Its Catedral de Santa Rosa, dedicated to Saint Rosa, is the cathedral episcopal see of the Roman Catholic Diocese of Santa Rosa de Copán (established on 1916.02.02).

==Climate==
Under the Köppen climate classification, Santa Rosa has a monsoon humid subtropical climate (Cwa). Temperatures are relatively consistent year throughout the course of the year and the town is not as hot as other locations in the tropics because of its altitude. Like other locations with this climate, there is a pronounced drier season during the “winter” months.

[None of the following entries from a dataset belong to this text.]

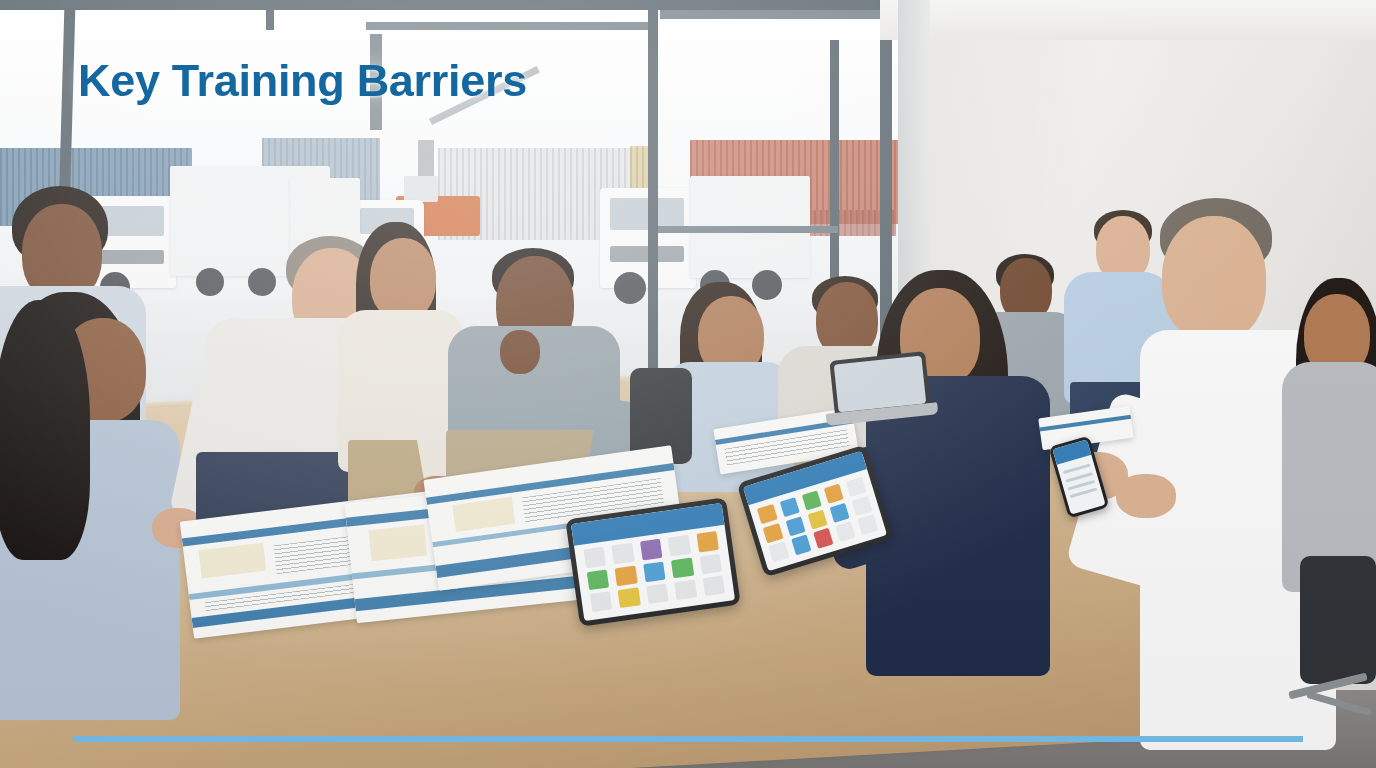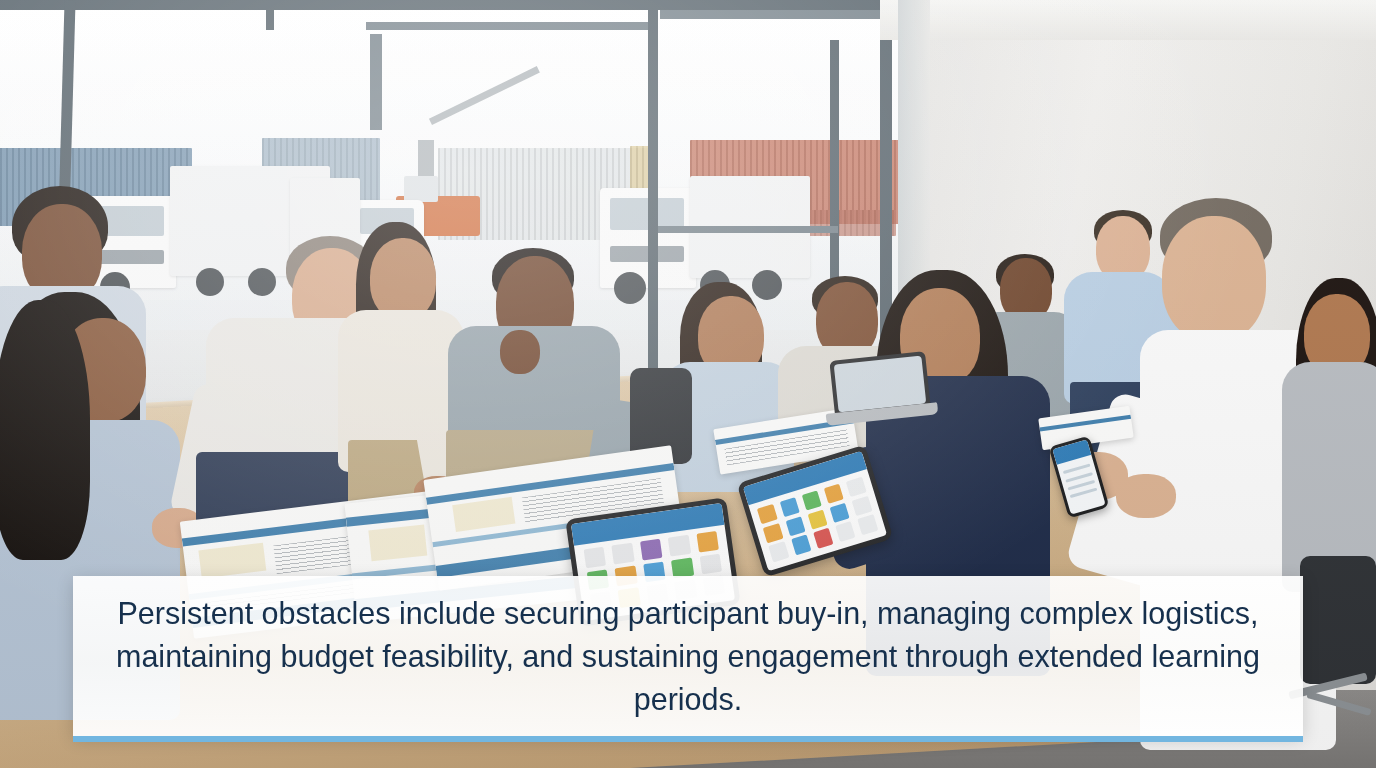--- a/index.html
+++ b/index.html
@@ -452,19 +452,17 @@
         <div class="pline" style="top:36%;"></div>
         <div class="pline" style="top:48%;"></div>
         <div class="pline" style="top:60%;"></div>
         <div class="pline" style="top:72%;"></div>
       </div>
     </div>
 
     <div class="grade"></div>
   </div>
 
-
-  <div class="caption">
-    <p class="caption-text">Persistent obstacles include securing participant buy-in, managing complex logistics, maintaining budget feasibility, and sustaining engagement through extended learning periods.</p>
-  </div>
+  <h1 class="title">Key Training Barriers</h1>
+
   <div class="caption-bar"></div>
 
 </div>
 
 </body></html>

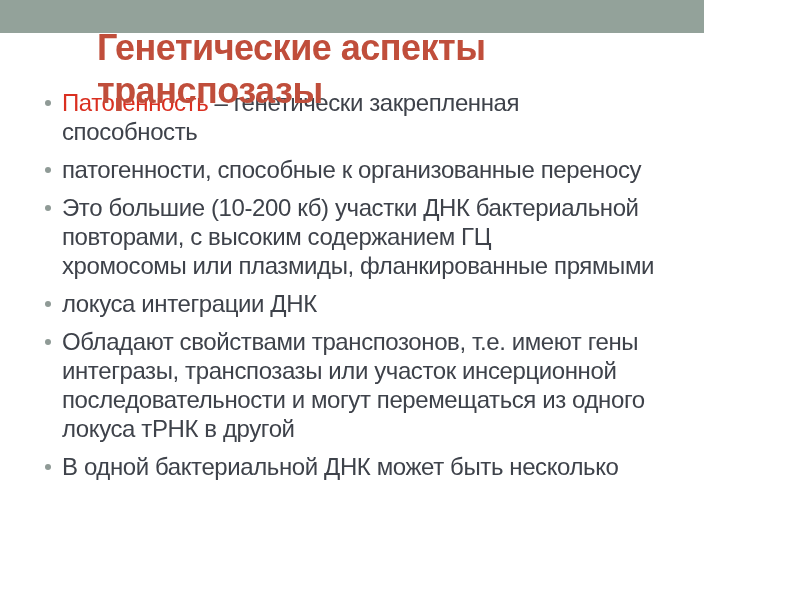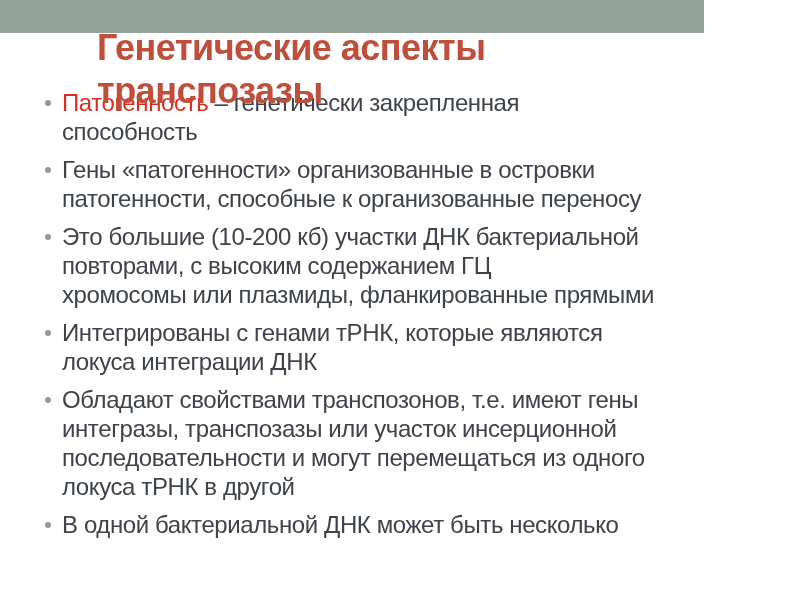--- a/index.html
+++ b/index.html
@@ -87,34 +87,32 @@
   <ul class="bullets">
 
     <li class="bullet">
       <span class="dot"></span>
       <div class="line"><span class="hl">Патогенность</span><span> – генетически закрепленная</span></div>
       <div class="line">способность</div>
     </li>
 
     <li class="bullet">
       <span class="dot"></span>
-      <div class="line">Гены «патогенности» организованные в островки</div>
       <div class="line">патогенности, способные к организованные переносу</div>
     </li>
 
     <li class="bullet">
       <span class="dot"></span>
       <div class="line">Это большие (10-200 кб) участки ДНК бактериальной</div>
       <div class="line">повторами, с высоким содержанием ГЦ</div>
       <div class="line">хромосомы или плазмиды, фланкированные прямыми</div>
     </li>
 
     <li class="bullet">
       <span class="dot"></span>
-      <div class="line">Интегрированы с генами тРНК, которые являются</div>
       <div class="line">локуса интеграции ДНК</div>
     </li>
 
     <li class="bullet">
       <span class="dot"></span>
       <div class="line">Обладают свойствами транспозонов, т.е. имеют гены</div>
       <div class="line">интегразы, транспозазы или участок инсерционной</div>
       <div class="line">последовательности и могут перемещаться из одного</div>
       <div class="line">локуса тРНК в другой</div>
     </li>

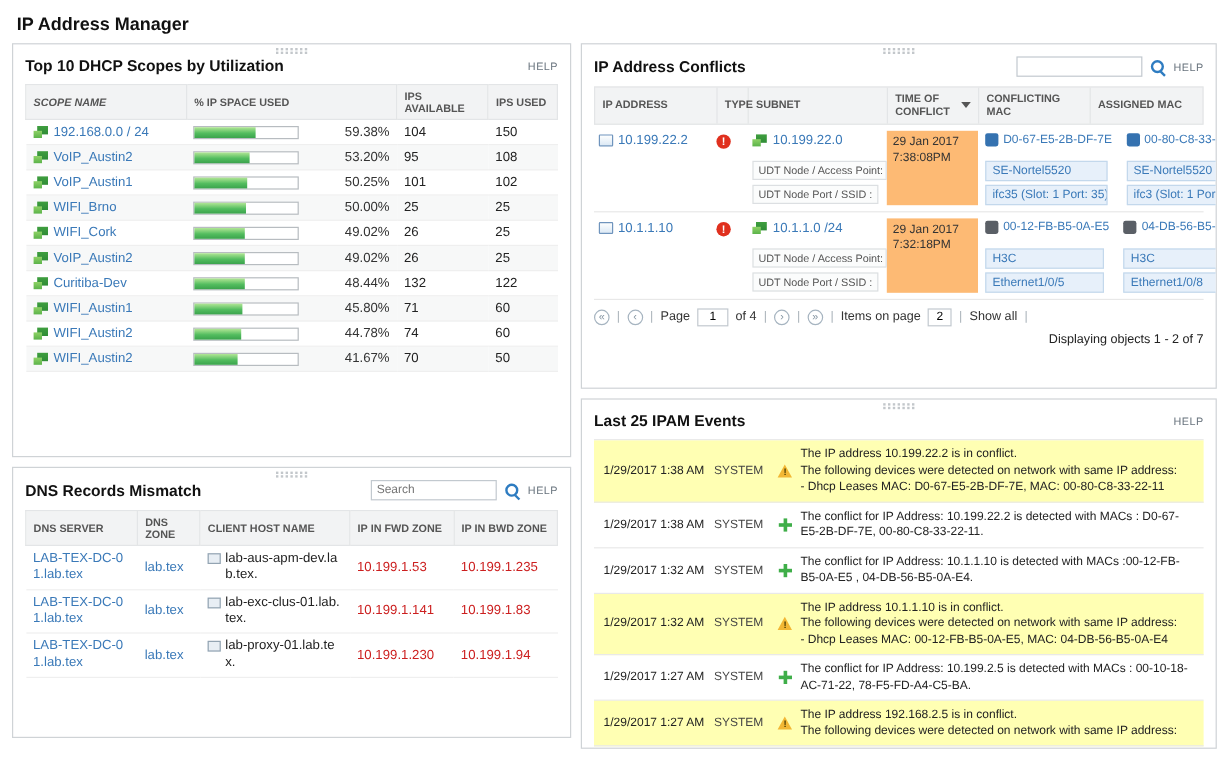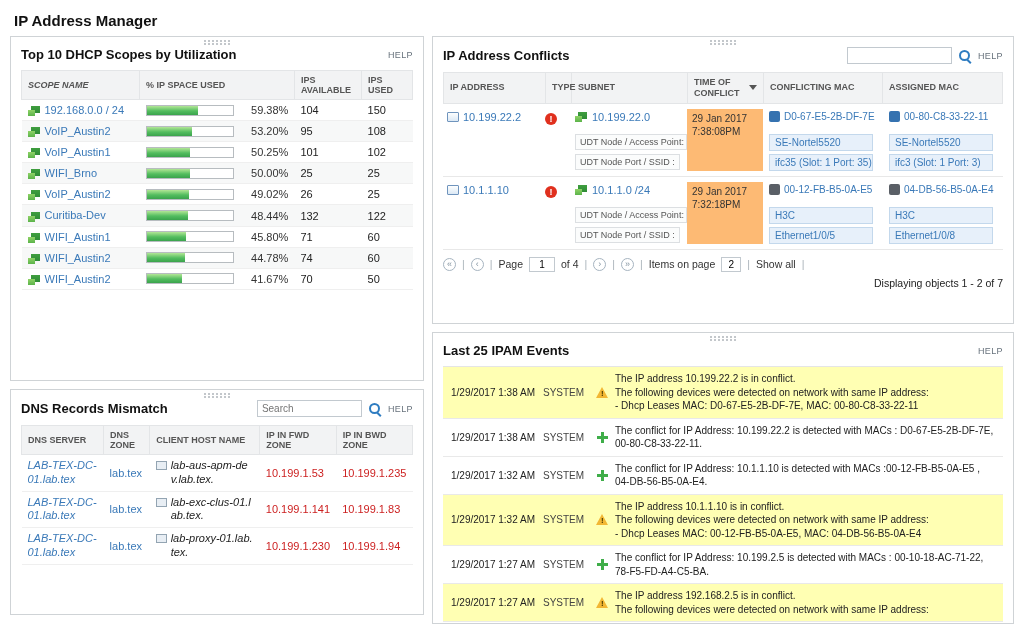--- a/index.html
+++ b/index.html
@@ -1,21 +1,21 @@
 <!DOCTYPE html>
 <html><head>
 <meta charset="utf-8">
 <style>
   * { box-sizing: border-box; margin: 0; padding: 0; }
   html,body { background:#fff; }
   body { font-family:"Liberation Sans", sans-serif; color:#222; }
   .page { width:1024px; height:640px; overflow:hidden; background:#fff; }
   .page-title { padding:12px 14px 7px; font-size:15px; font-weight:bold; color:#111; }
   .cols { display:flex; gap:8px; padding:0 10px; }
-  .col-left { width:414px; flex:none; display:flex; flex-direction:column; gap:8px; }
+  .col-left { width:466px; flex:none; display:flex; flex-direction:column; gap:8px; }
   .col-right { flex:1; display:flex; flex-direction:column; gap:8px; min-width:0; }
 
   .panel { position:relative; border:1px solid #cfd3d6; background:#fff; padding:8px 10px 8px; }
   .panel-dhcp { height:345px; overflow:hidden; }
   .panel-dns { height:226px; overflow:hidden; }
   .panel-conflicts { height:288px; overflow:hidden; }
   .panel-events { height:292px; overflow:hidden; }
 
   .drag-handle { position:absolute; top:3px; left:50%; transform:translateX(-50%);
     width:26px; height:5px; border-top:2px dotted #c3c7cb; border-bottom:2px dotted #c3c7cb; cursor:move; }
@@ -49,21 +49,21 @@
     background-size:7px 6px, 9px 7px; background-position:0 4px, 3px 0; background-repeat:no-repeat; }
   .bar-wrap { display:flex; align-items:center; justify-content:space-between; }
   .bar-track { width:88px; height:11px; border:1px solid #b7bcc0; background:#fff; display:inline-block; }
   .bar-fill { display:block; height:100%; background:linear-gradient(180deg,#b2e696,#53bd5f 55%,#3aa34c); }
   .pct { font-size:11px; color:#333; }
 
   
   .dns-table tbody td { vertical-align:top; padding:6px 6px; font-size:11px; }
   .dns-table .w-srv { width:82px; } .dns-table .w-zone { width:46px; } .dns-table .w-host { width:110px; }
   .dns-table .w-fwd { width:70px; } .dns-table .w-bwd { width:70px; }
-  .wrap-all { word-break:break-all; line-height:1.25; display:inline;font-style:italic; }
+  .wrap-all { word-break:break-all; line-height:1.25; display:inline; }
   .host-cell { display:flex; align-items:flex-start; gap:4px; }
   .host-icon { width:11px; height:9px; border:1px solid #93a4b2; background:#e8eef4; flex:none; margin-top:2px; }
 
   
   .cf-head, .conflict-group { display:grid; grid-template-columns:102px 26px 116px 76px 1fr 1fr; }
   .cf-head { background:#f2f3f4; border:1px solid #e3e5e7; }
   .cf-head > div { padding:4px 6px; font-size:9px; font-weight:bold; color:#555; border-right:1px solid #e3e5e7;
     display:flex; align-items:center; line-height:1.2; }
   .cf-head > div:last-child { border-right:none; }
   .sort-desc { width:0; height:0; border-left:4px solid transparent; border-right:4px solid transparent;
@@ -195,20 +195,33 @@
                     <span class="bar-track">
                       <span class="bar-fill" style="width: 50%;"></span>
                     </span>
                     <span class="pct">50.00%</span>
                   </div>
                 </td>
                 <td>25</td>
                 <td>25</td>
               </tr>
 
+              <tr>
+                <td><span class="scope-icon"></span><a class="lnk">WIFI_Cork</a></td>
+                <td>
+                  <div class="bar-wrap">
+                    <span class="bar-track">
+                      <span class="bar-fill" style="width: 49.02%;"></span>
+                    </span>
+                    <span class="pct">49.02%</span>
+                  </div>
+                </td>
+                <td>26</td>
+                <td>25</td>
+              </tr>
 
               <tr>
                 <td><span class="scope-icon"></span><a class="lnk">VoIP_Austin2</a></td>
                 <td>
                   <div class="bar-wrap">
                     <span class="bar-track">
                       <span class="bar-fill" style="width: 49.02%;"></span>
                     </span>
                     <span class="pct">49.02%</span>
                   </div>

The location sees on average roughly 1500mm of precipitation annually.

Climate data for Santa Rosa, Honduras
| Month | Jan | Feb | Mar | Apr | May | Jun | Jul | Aug | Sep | Oct | Nov | Dec | Year |
| Record high °C (°F) | 27.6 (81.7) | 29.7 (85.5) | 32.1 (89.8) | 32.3 (90.1) | 31.8 (89.2) | 29.3 (84.7) | 27.3 (81.1) | 27.6 (81.7) | 28.2 (82.8) | 27.3 (81.1) | 27.3 (81.1) | 26.9 (80.4) | 32.3 (90.1) |
| Mean daily maximum °C (°F) | 22.1 (71.8) | 23.9 (75.0) | 26.5 (79.7) | 28.1 (82.6) | 28.1 (82.6) | 26.6 (79.9) | 25.5 (77.9) | 25.8 (78.4) | 25.7 (78.3) | 24.1 (75.4) | 22.7 (72.9) | 21.9 (71.4) | 25.1 (77.2) |
| Daily mean °C (°F) | 17.6 (63.7) | 18.4 (65.1) | 20.4 (68.7) | 21.5 (70.7) | 23.0 (73.4) | 21.5 (70.7) | 21.0 (69.8) | 21.2 (70.2) | 21.0 (69.8) | 19.9 (67.8) | 18.7 (65.7) | 17.9 (64.2) | 20.2 (68.3) |
| Mean daily minimum °C (°F) | 13.3 (55.9) | 12.9 (55.2) | 13.8 (56.8) | 15.0 (59.0) | 16.2 (61.2) | 17.4 (63.3) | 17.0 (62.6) | 17.1 (62.8) | 17.2 (63.0) | 16.4 (61.5) | 15.0 (59.0) | 13.9 (57.0) | 15.4 (59.7) |
| Record low °C (°F) | 8.0 (46.4) | 7.9 (46.2) | 8.8 (47.8) | 9.9 (49.8) | 11.2 (52.2) | 14.8 (58.6) | 14.5 (58.1) | 14.5 (58.1) | 14.5 (58.1) | 12.3 (54.1) | 10.1 (50.2) | 8.6 (47.5) | 7.9 (46.2) |
| Average precipitation mm (inches) | 39.9 (1.57) | 29.2 (1.15) | 24.1 (0.95) | 43.6 (1.72) | 153.5 (6.04) | 288.4 (11.35) | 210.7 (8.30) | 215.8 (8.50) | 295.6 (11.64) | 145.1 (5.71) | 76.3 (3.00) | 58.4 (2.30) | 1,580.6 (62.23) |
| Average precipitation days (≥ 1.0 mm) | 6 | 5 | 3 | 4 | 9 | 16 | 15 | 15 | 16 | 12 | 9 | 8 | 118 |
Source: NOAA

==Sports==
Football club Deportes Savio has been playing in the Honduran National league since 2007 and play their home matches at the Estadio Sergio Antonio Reyes.

== Bibliography ==
- Urquía Fuentes, José Leonardo. History de Santa Rosa de Copán, "Los Llanos", (chronological historical essay) 2010.